D’une certaine façon, je peux comprendre la perception négative de Cartel, tous ceux qui trépignaient à l’idée de voir Maximus se frotter aux mexicains en étant effectivement de leur poche. Porté à l’écran, l’incroyable éclatement narratif cher à Cormac McCarthy frise l’expérimental, et Cartel accumule les non-dits, les creux et même les vides, au point d’embrasser une superficialité déconcertante : les actions, leur objet et leur durée sont tous incertains, le canevas est lâche, le contexte une simple esquisse dépeuplée. Pire, Cartel étale une certaine laideur visuelle.
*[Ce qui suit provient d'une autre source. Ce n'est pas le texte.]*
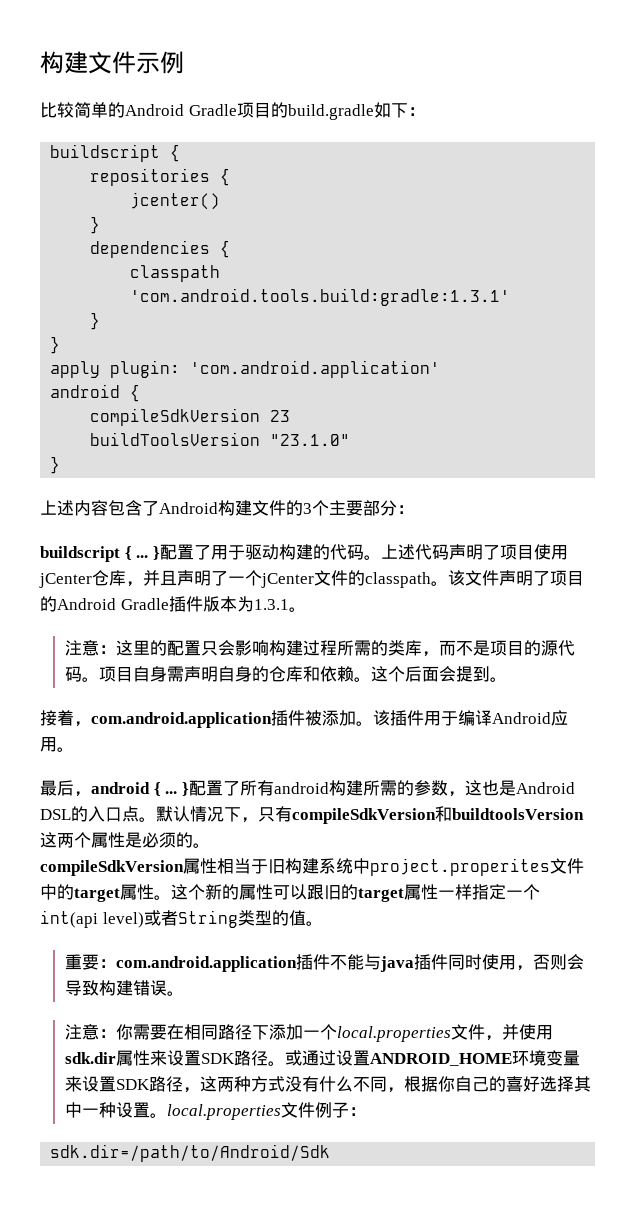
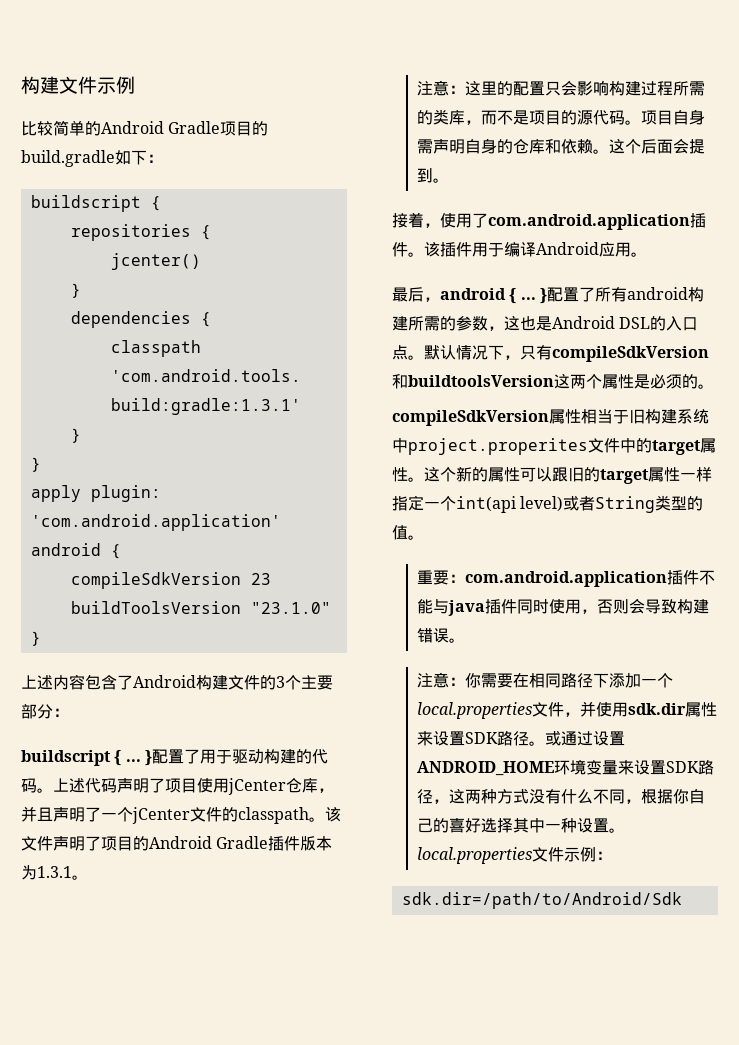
- 接着，com.android.application插件被添加。
+ 接着，使用了com.android.application插件。
- 或通过设置ANDROID_HOME环境变量来设置SDK路径，这两种方式没有什么不同，根据你自己的喜好选择其中一种设置。local.properties文件例子：
+ 或通过设置ANDROID_HOME环境变量来设置SDK路径，这两种方式没有什么不同，根据你自己的喜好选择其中一种设置。local.properties文件示例：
Cameron Diaz, plus encore qu’un Javier Bardem bombardé d’UV, pourtant pas piqué des hannetons, emmène plusieurs fois l’édifice au bord du gouffre du ridicule qui menace forcément d’engloutir nombre de productions hollywoodiennes limitrophes – je pense notamment au Miami Vice de Michael Mann. Mais Scott et McCarthy donnent en réalité juste ce qu’il faut de mou à la laisse à première vue très lâche qui les relient à leurs félins carnassiers, n’oubliant jamais de la tendre par le texte. Aussi lorsque Malkina fait l’amour au pare-brise d’une Ferrari, telle un poisson-chat des mots de Reiner, le fait que Javier Bardem lui-même évoque l’image d’un air outré, plein d’incompréhension – ce qui en dit long – permet à Cartel de vivre sur la brèche, de se construire dans une certaine insulte, ou plutôt dans la restitution éloquente d’une grossièreté absconse.

Car ce sont les échanges verbaux qui construisent à la fois les personnages et l’action de Cartel, des avertissements de Reiner et Westray à Fassbinder, aux discussions entre ce dernier et les tentacules bureaucratiques du cartel une fois le piège refermé. A tel point que même le sexe se pratique ici de façon orale, au sens propre, au téléphone ou simplement en causant, l’air de rien, comme Malkina fait l’amour en mots à Laura, dans leur unique rencontre à l’écran. Certes, tout est énoncé et tellement maîtrisé bien que parcellaire, que le suspense en prend un sacré coup : il n’est jamais question dans Cartel, de « si » ou de « peut-être », mais simplement de « quand ». Cartel est un film qui s’anticipe, puis se réalise. Si sa proposition initiale déjoue l’attente du spectateur, il expose rapidement des promesses qu’il tient en tout point, et l’exposé en vaut la peine. Atypique, racoleur, péremptoire et fortement caricatural, à la fois grossier à l’image et raffiné dans le texte, elliptique sur le global et infiniment minutieux dans le détail, Cartel est une improbable et fascinante perversion du polar choral.

Cartel est sorti sur les écrans français le mercredi 13 novembre 2013.